- Title: Wonder Woman (2017)
- IMDb: link
It took four movies, but the DC Extended Universe has finally delivered a true super-hero movie. With Wonder Woman, for the first time, DC gives us a protagonist who is actually a hero (rather than one brought up to be selfish about his gifts, a group of killers brought together for a good cause, or one obsessed with murder and vengeance). I doubt the limited input of Zack Snyder or the lack of involvement from David Goyer is a coincidence. There’s a lesson to be learned there, if anyone at DC or Warner Bros. is paying attention.

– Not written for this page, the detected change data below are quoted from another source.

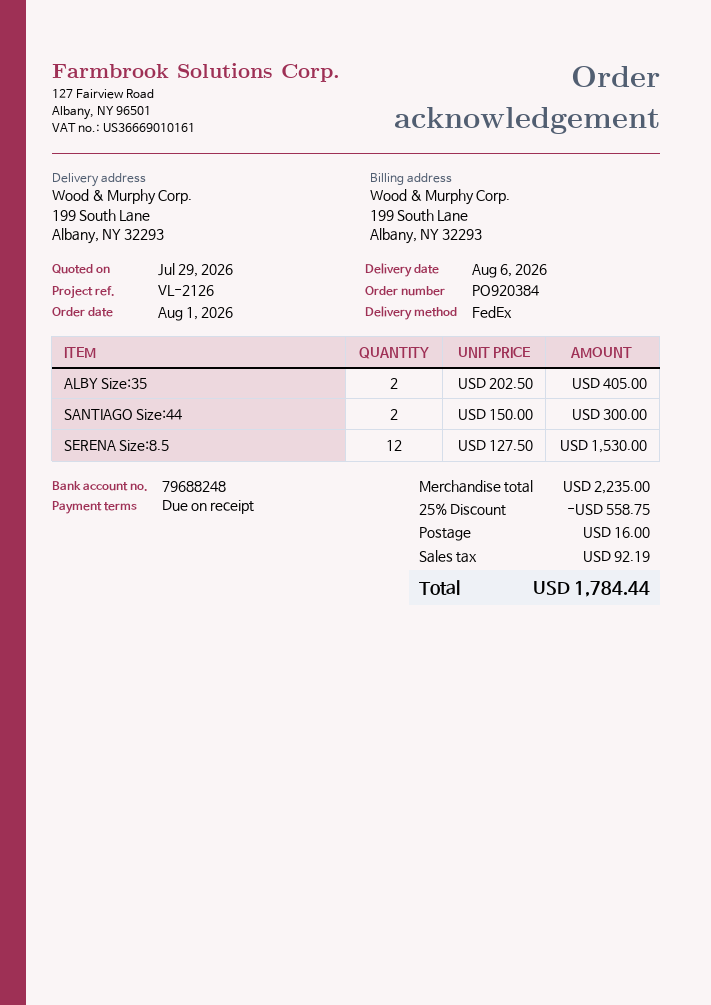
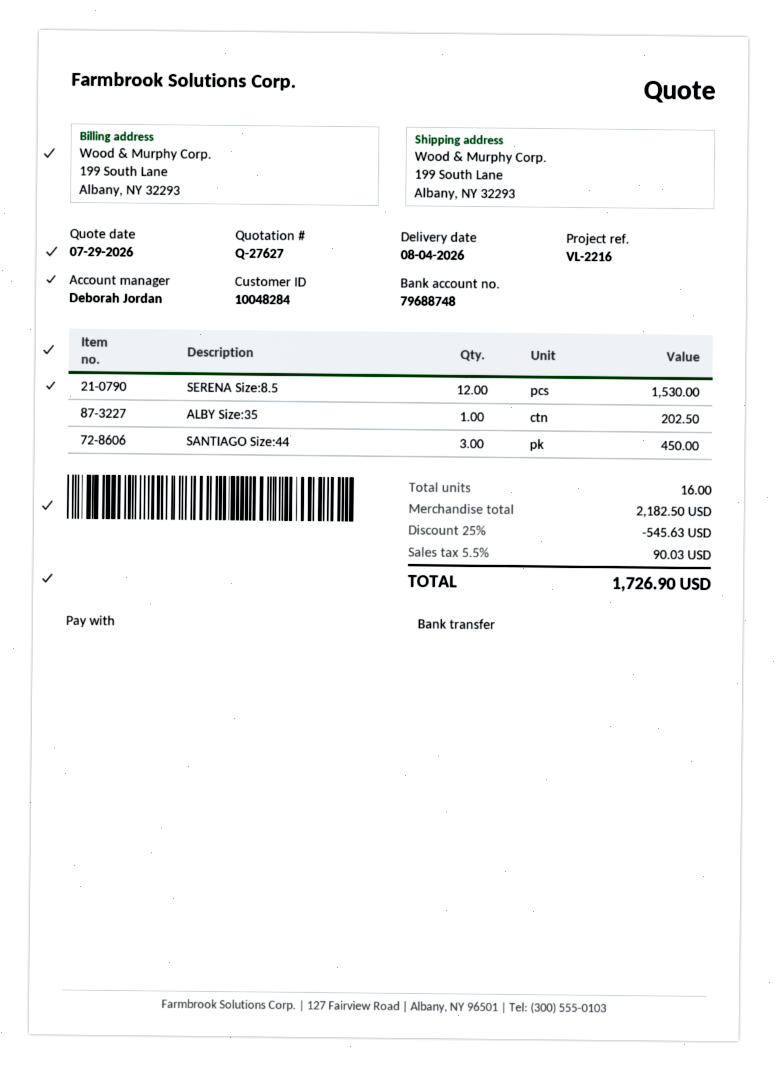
delivery date: 2026-08-06 -> 2026-08-04
reference: VL-2126 -> VL-2216
bank account: 79688248 -> 79688748
ALBY Size:35: 2 for 405.00 -> 1 for 202.50
SANTIAGO Size:44: 2 for 300.00 -> 3 for 450.00
subtotal: 2235.00 -> 2182.50
discount: 25% = 558.75 -> 25% = 545.63
shipping: 16.00 -> none
tax: 92.19 -> 90.03
total: 1784.44 -> 1726.90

Credit goes to director Patty Jenkins and screenwriter Allan Heinberg in taking the best aspects of Captain America: The First Avenger and Thor and merging them into a film better than either of the two. Wonder Woman isn’t without its flaws. It drags on (especially during its CGI-heavy final act) and it can’t quite shake free from Snyder’s hard-on for slow-motion action scenes (although Jenkins is mercifully more adept and not prolonging or overusing the technique). What it gets right is its choice of stars and, for the first time in the combined DC movie universe, a willingness to give the central character heart (something sorely lacking in DC’s previous films).
There is a moment, lost in the midst of a war she doesn’t really understand but knowing that the fighting is harming innocents all around, in which Wonder Woman (Gal Gadot) races across no man’s land and, with the help of a ragtag group, turns the tide of the stalemate. It’s here, in Diana’s humanity, and in her need to put herself between others and danger, that the film so successfully sells us on the character. While fan reaction to the casting of Galdot was mixed, the choice turns out to be a savvy one. There’s also something to be said in the current climate to stay true to the character and allow a foreigner to come in and save the day. While the slow-motion doesn’t always help sell her slender build, the actress is a lean, mean, fighting machine who kicks her share of butt over the film’s 141-minute running time. We have no trouble accepting her as a warrior.
Our story borrows aspects of Wonder Woman’s rich comic history while relying heavy on modern interpretations such as the character’s 80s reboot by George Pérez, Len Wein, and Greg Potter. After a short prelude, we’re introduced to a young Diana (played by Lilly Aspell and Emily Carey) and her home of Themyscira. In an island paradise inhabited only by Amazons, Diana is raised by her mother Queen Hippolyta (Connie Nielsen) and trained by the Amazon General Antiope (Robin Wright, in one hell of a kick-ass performance). Although it lacks a Loki, Themyscira is far more realized than the Asgard from the first Thor, and the setting is put to good use to explore who Diana is and where she comes from before sending her out into the world.
Years later, with Diana grown into adulthood and starting to fully come into her powers, the Amazons’ solitude is intruded upon by an American spy named Steve Trevor (Chris Pine) and pursing German soldiers who accidentally come across the island hidden from the world by the gods. Believing the god of war Ares to be behind this “war to end all wars,” Diane chooses to leave her home and journey into man’s world to put an end to the villain’s schemes by re-assuming the Amazons true purpose in helping man reach his full potential and strive above the pettiness and violence caused by Ares influence.
Jenkins balances the horror of the war with some nice fish-out-of-water humor. Gadot and Pine play well off each other in these scenes and Lucy Davis has a small role as Trevor’s secretary (who thankfully is far less annoying than I feared going in). Added to the mix is a motley band of misfits (Saïd Taghmaoui, Eugene Brave Rock, and Ewen Bremner) put together by Trevor for a mission to take out the German’s new deadly gas, and, although he’s far from convinced about Diana’s beliefs about a god of war being responsible for all the fighting, Trevor agrees to help Diana find the general she believes to be Ares (Danny Huston) as well.
While the film runs a bit long (taking out the slow-motion might save at least five minutes), Wonder Woman is well-paced. The choice to put the character in World War I works well and allows the heavy action scenes to take place in the middle of the “war to end all wars.” With Gadot DC has finally found the heart of its movie universe. While the film teases the full truth of just who and what Diana is for much of its running time, there’s no doubt that she’s every bit the feminist role model brought to life on-screen. DC beats Marvel to the punch with not only a movie but a good movie centered around a female hero. (Marvel was only guilted into grenlighting a Carol Danvers film once Wonder Woman began pre-production.) In may have been in desperation, but DC finally succeeds in breaking through its mire of mediocrity. In Pine the film finds a proper sounding board to introduce Diana to man’s world, and steal a few choice scenes for himself, but make no mistake this is Gadot’s movie and she’s wonderful.